▸ **About this exercise**:
Using the records below, quote only the span that opens with the line containing "(551, 92) none" and closes with the line containing "[619,319,816,330] [437,342,580,356] activate", exactly and inclusively.

▸ **Given data**:
################
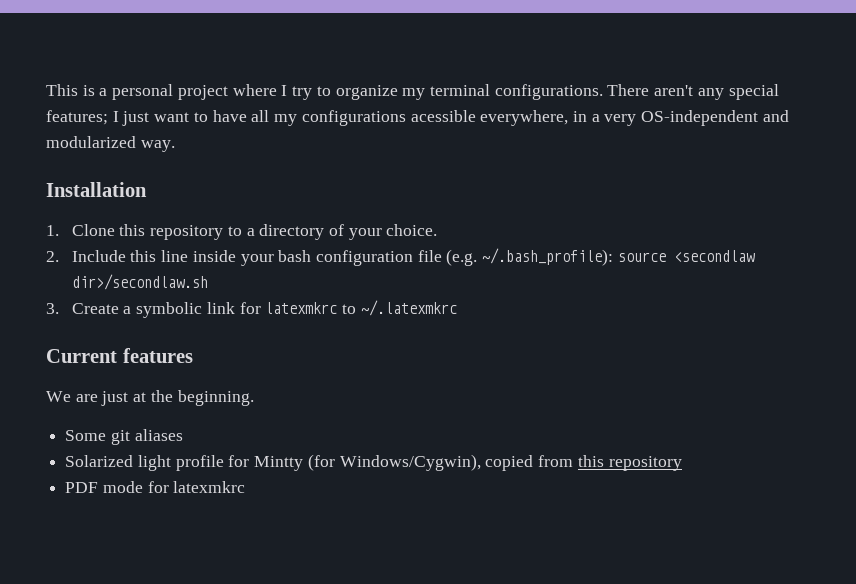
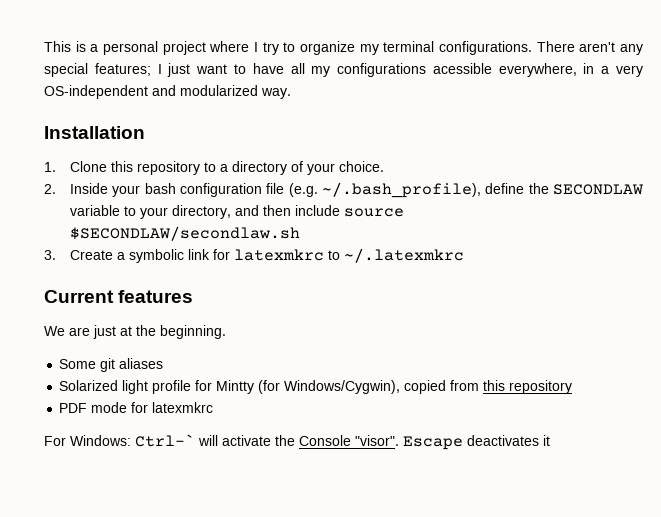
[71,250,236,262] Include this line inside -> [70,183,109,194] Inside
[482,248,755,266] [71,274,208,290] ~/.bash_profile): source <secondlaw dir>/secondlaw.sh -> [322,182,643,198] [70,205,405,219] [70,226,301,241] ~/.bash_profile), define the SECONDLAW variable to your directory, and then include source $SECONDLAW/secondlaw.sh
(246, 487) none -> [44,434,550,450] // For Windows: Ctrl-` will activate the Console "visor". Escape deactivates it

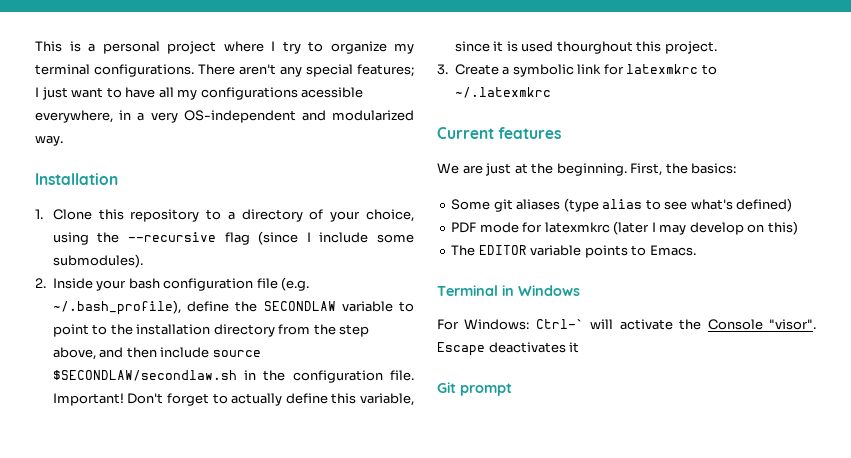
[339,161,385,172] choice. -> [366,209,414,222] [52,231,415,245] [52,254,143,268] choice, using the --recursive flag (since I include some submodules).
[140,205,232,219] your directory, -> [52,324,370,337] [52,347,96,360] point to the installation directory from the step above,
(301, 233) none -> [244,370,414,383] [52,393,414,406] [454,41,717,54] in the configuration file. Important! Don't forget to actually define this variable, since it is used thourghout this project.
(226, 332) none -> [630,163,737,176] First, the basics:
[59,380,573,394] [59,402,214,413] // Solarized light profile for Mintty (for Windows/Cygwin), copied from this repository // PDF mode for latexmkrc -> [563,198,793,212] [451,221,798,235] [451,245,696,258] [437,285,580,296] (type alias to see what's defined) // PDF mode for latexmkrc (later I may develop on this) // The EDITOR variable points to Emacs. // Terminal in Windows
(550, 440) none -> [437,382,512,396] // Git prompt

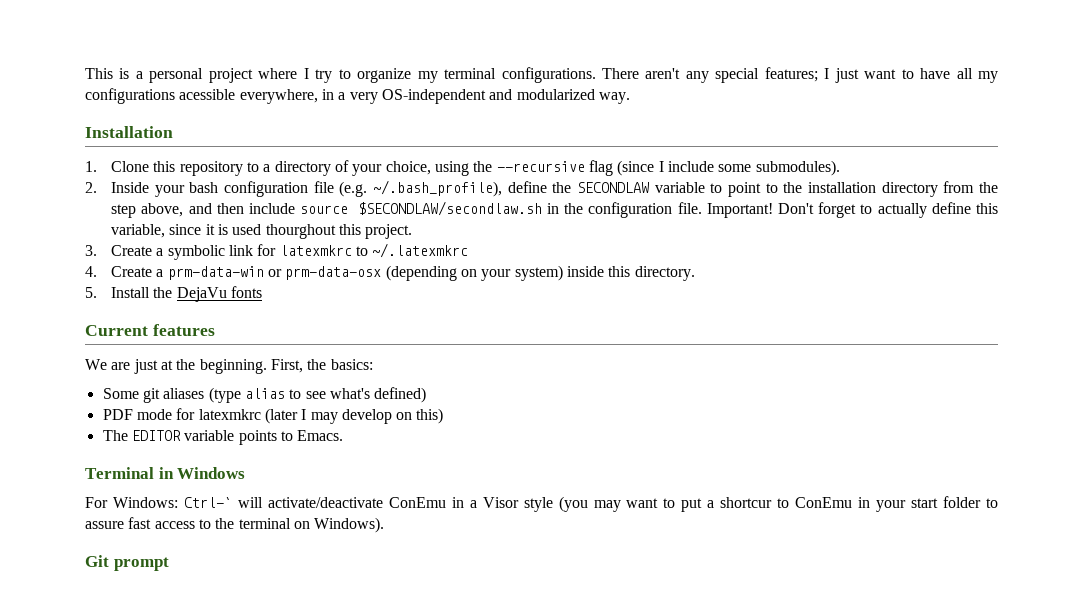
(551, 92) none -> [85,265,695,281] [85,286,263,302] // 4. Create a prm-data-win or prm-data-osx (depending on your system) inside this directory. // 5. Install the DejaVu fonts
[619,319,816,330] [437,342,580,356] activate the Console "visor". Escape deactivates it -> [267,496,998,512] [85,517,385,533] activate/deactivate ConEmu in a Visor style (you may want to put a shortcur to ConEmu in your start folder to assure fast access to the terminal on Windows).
################
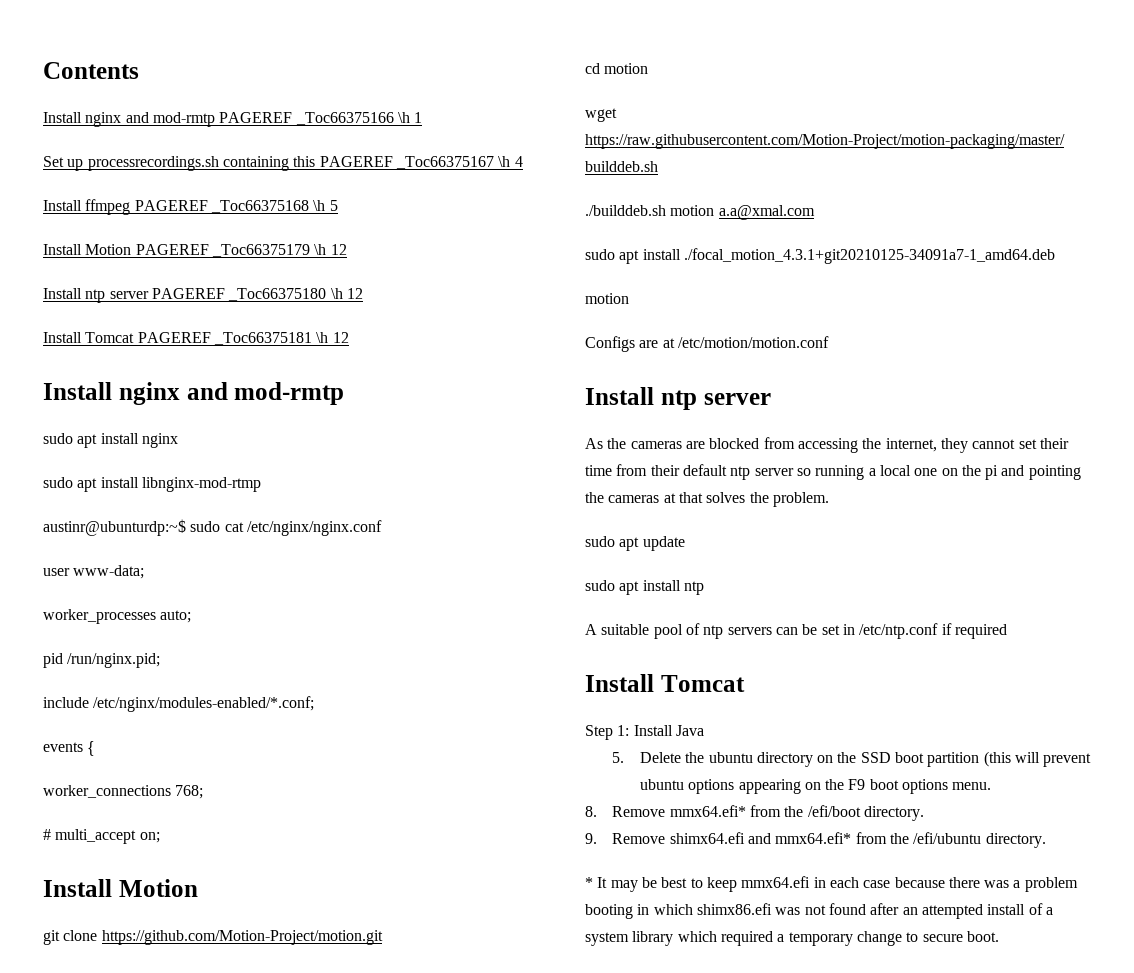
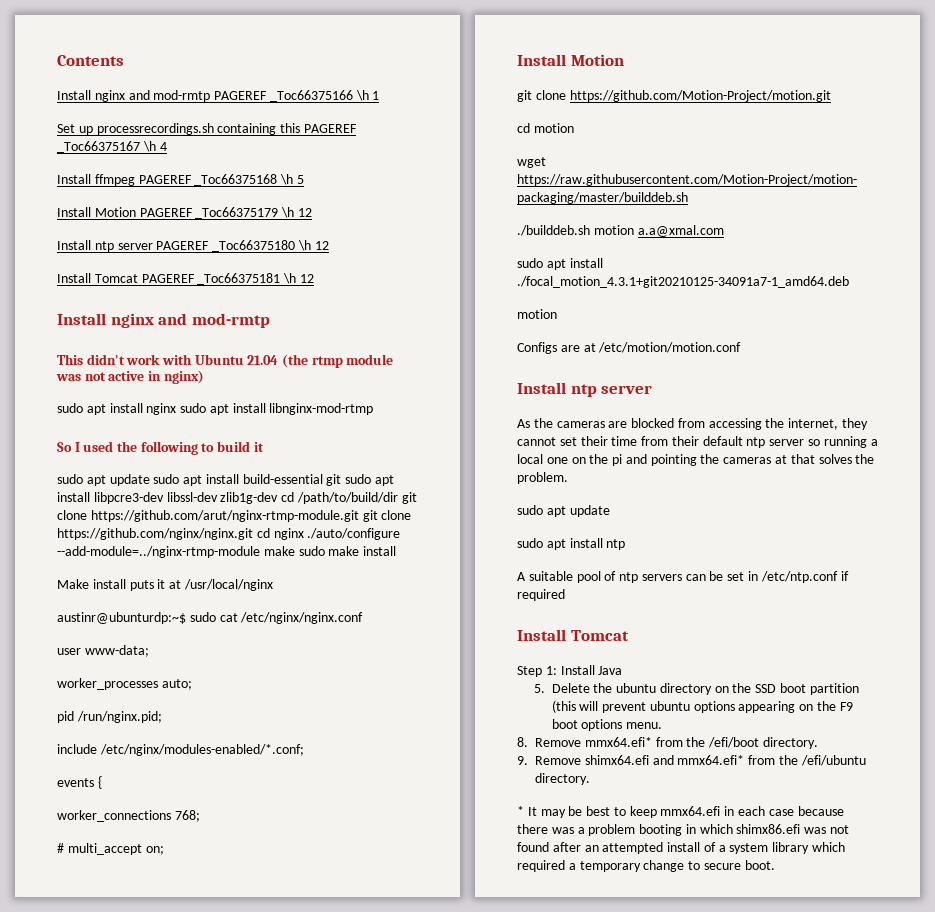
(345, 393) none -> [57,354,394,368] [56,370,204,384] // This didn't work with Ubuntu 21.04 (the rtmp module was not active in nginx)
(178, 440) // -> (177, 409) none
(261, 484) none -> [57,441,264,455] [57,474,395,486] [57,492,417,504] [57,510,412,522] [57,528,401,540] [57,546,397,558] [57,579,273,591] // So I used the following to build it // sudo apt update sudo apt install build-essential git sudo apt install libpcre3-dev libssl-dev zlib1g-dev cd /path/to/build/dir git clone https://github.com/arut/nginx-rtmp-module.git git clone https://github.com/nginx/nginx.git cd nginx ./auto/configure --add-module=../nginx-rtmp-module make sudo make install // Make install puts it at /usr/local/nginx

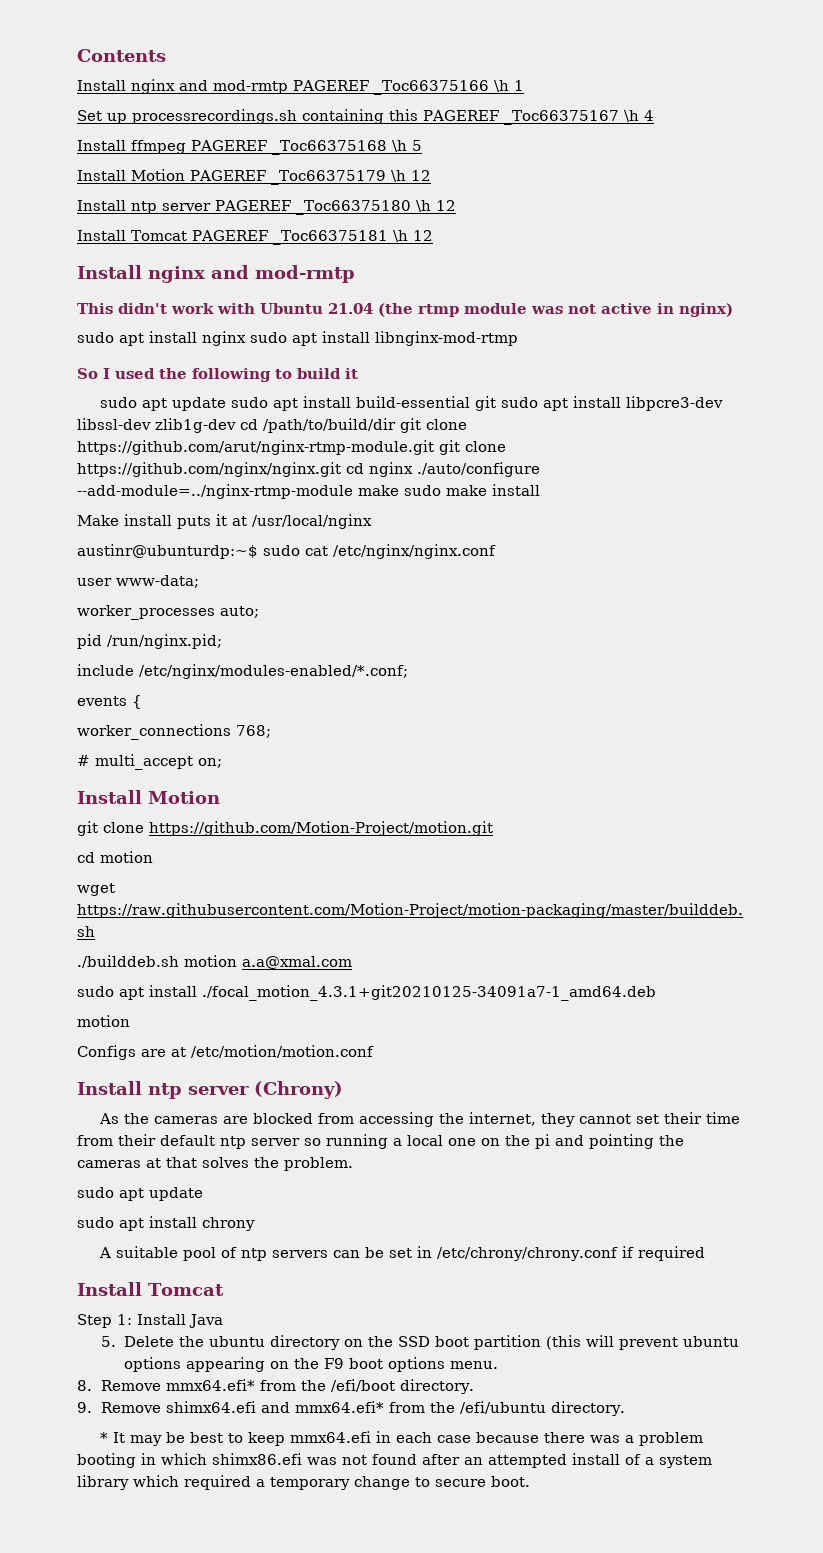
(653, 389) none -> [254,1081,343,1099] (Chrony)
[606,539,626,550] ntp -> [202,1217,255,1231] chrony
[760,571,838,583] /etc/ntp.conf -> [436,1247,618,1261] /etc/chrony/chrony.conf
################
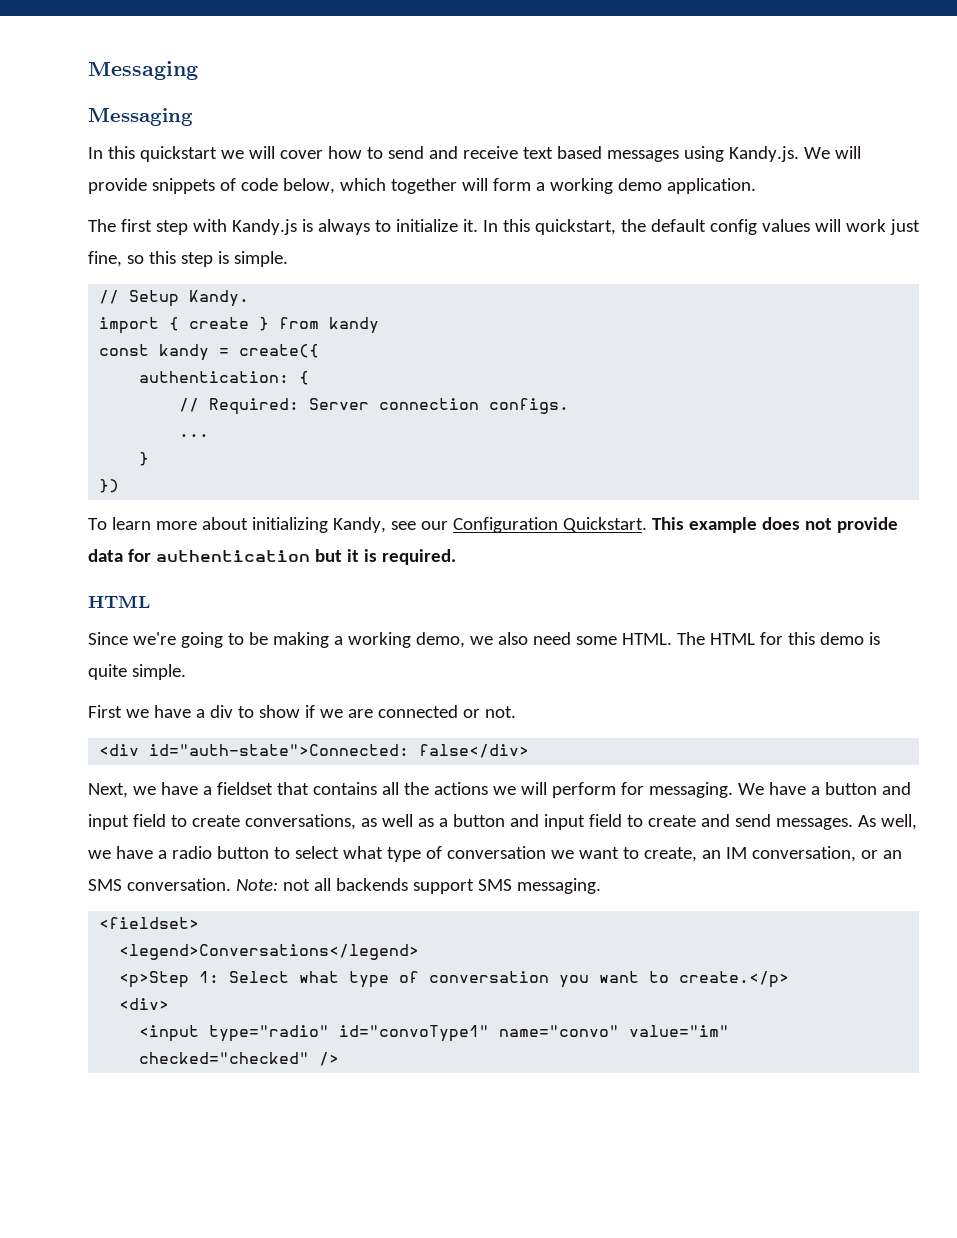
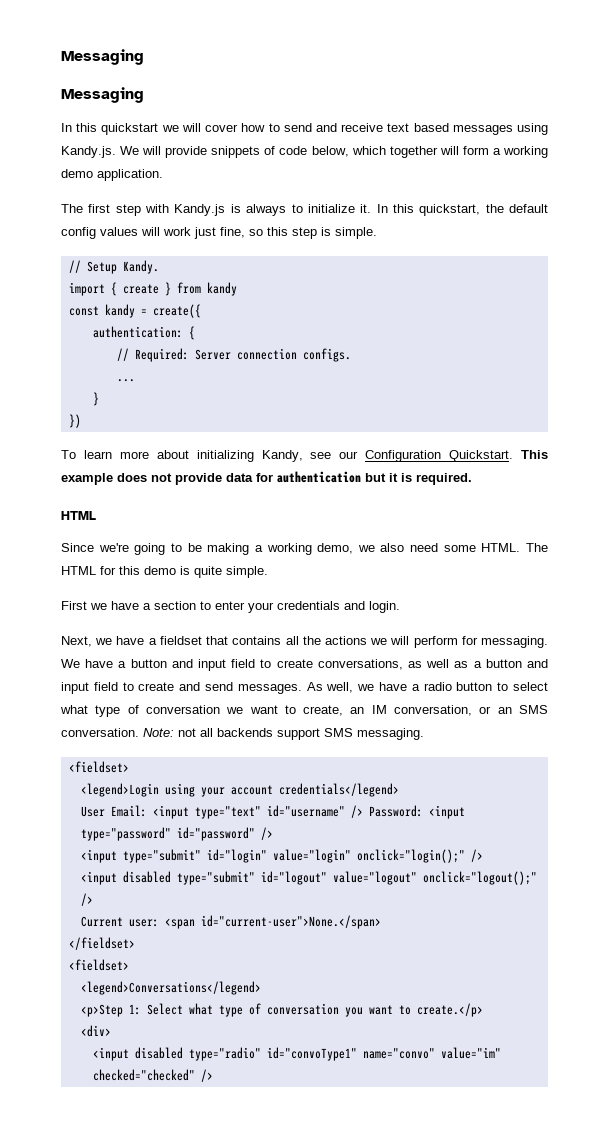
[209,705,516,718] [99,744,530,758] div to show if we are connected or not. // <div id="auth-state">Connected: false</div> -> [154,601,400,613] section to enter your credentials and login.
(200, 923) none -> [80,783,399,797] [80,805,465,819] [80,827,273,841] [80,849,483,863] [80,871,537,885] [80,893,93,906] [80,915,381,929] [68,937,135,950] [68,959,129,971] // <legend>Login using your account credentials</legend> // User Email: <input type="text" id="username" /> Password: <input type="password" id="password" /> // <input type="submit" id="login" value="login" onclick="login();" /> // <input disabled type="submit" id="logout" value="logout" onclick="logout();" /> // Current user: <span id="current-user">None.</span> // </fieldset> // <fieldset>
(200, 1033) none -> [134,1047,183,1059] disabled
################
▸ **Task result**:
(551, 92) none -> [85,265,695,281] [85,286,263,302] // 4. Create a prm-data-win or prm-data-osx (depending on your system) inside this directory. // 5. Install the DejaVu fonts
[619,319,816,330] [437,342,580,356] activate the Console "visor". Escape deactivates it -> [267,496,998,512] [85,517,385,533] activate/deactivate ConEmu in a Visor style (you may want to put a shortcur to ConEmu in your start folder to assure fast access to the terminal on Windows).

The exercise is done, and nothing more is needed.